#### RECORDS SHOWN:
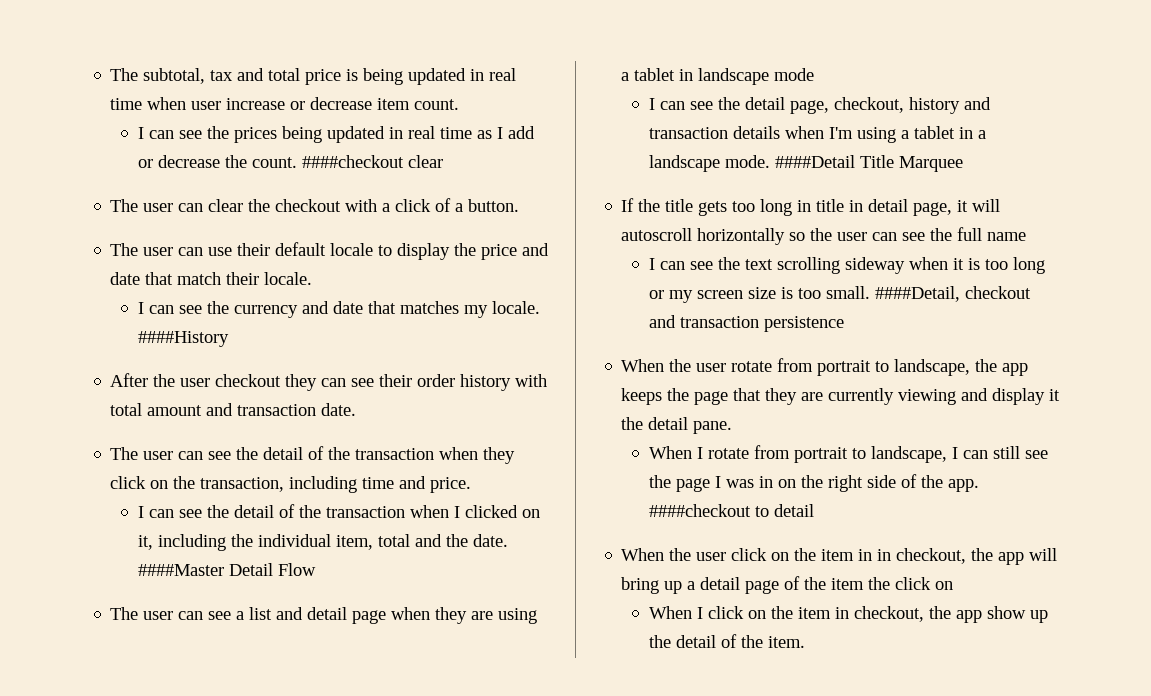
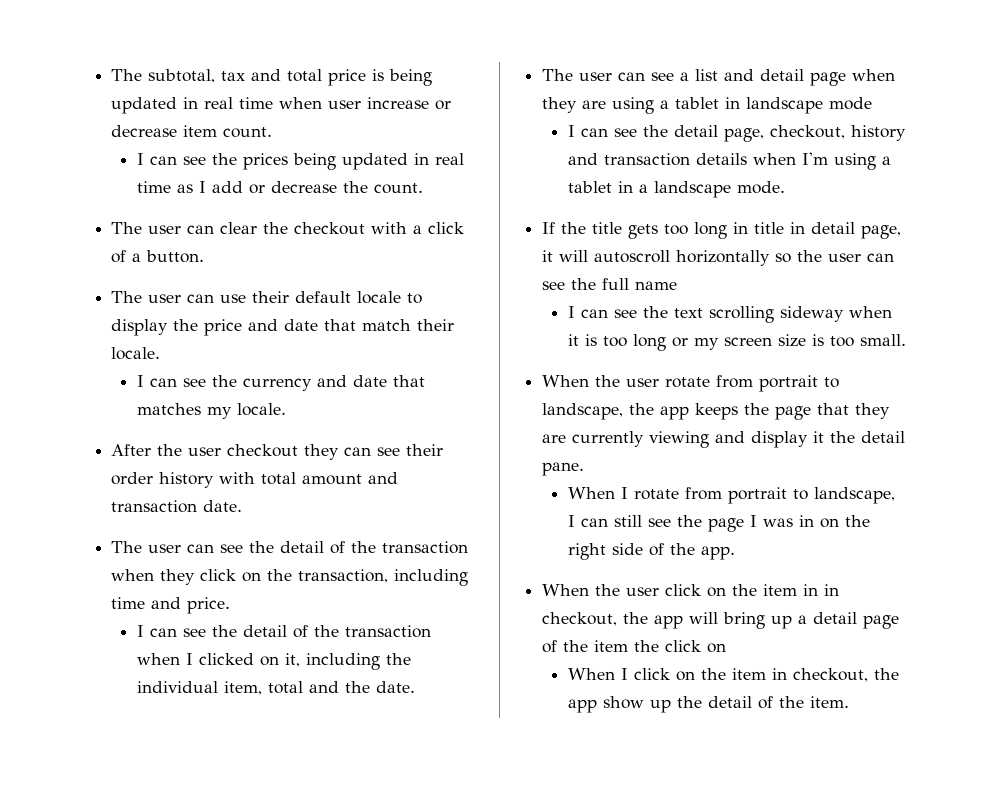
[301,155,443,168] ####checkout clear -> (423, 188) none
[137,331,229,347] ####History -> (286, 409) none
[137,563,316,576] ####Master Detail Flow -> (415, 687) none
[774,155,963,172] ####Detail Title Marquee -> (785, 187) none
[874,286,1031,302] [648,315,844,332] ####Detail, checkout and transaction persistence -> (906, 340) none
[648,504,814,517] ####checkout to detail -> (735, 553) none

#### ACTION ITEM:
Return precisely the lines of the records, starting with the line that holds "[874,286,1031,302] [648,315,844,332] ####Detail, checkout" and ending with the last one.

#### EXERCISE SOLUTION:
[874,286,1031,302] [648,315,844,332] ####Detail, checkout and transaction persistence -> (906, 340) none
[648,504,814,517] ####checkout to detail -> (735, 553) none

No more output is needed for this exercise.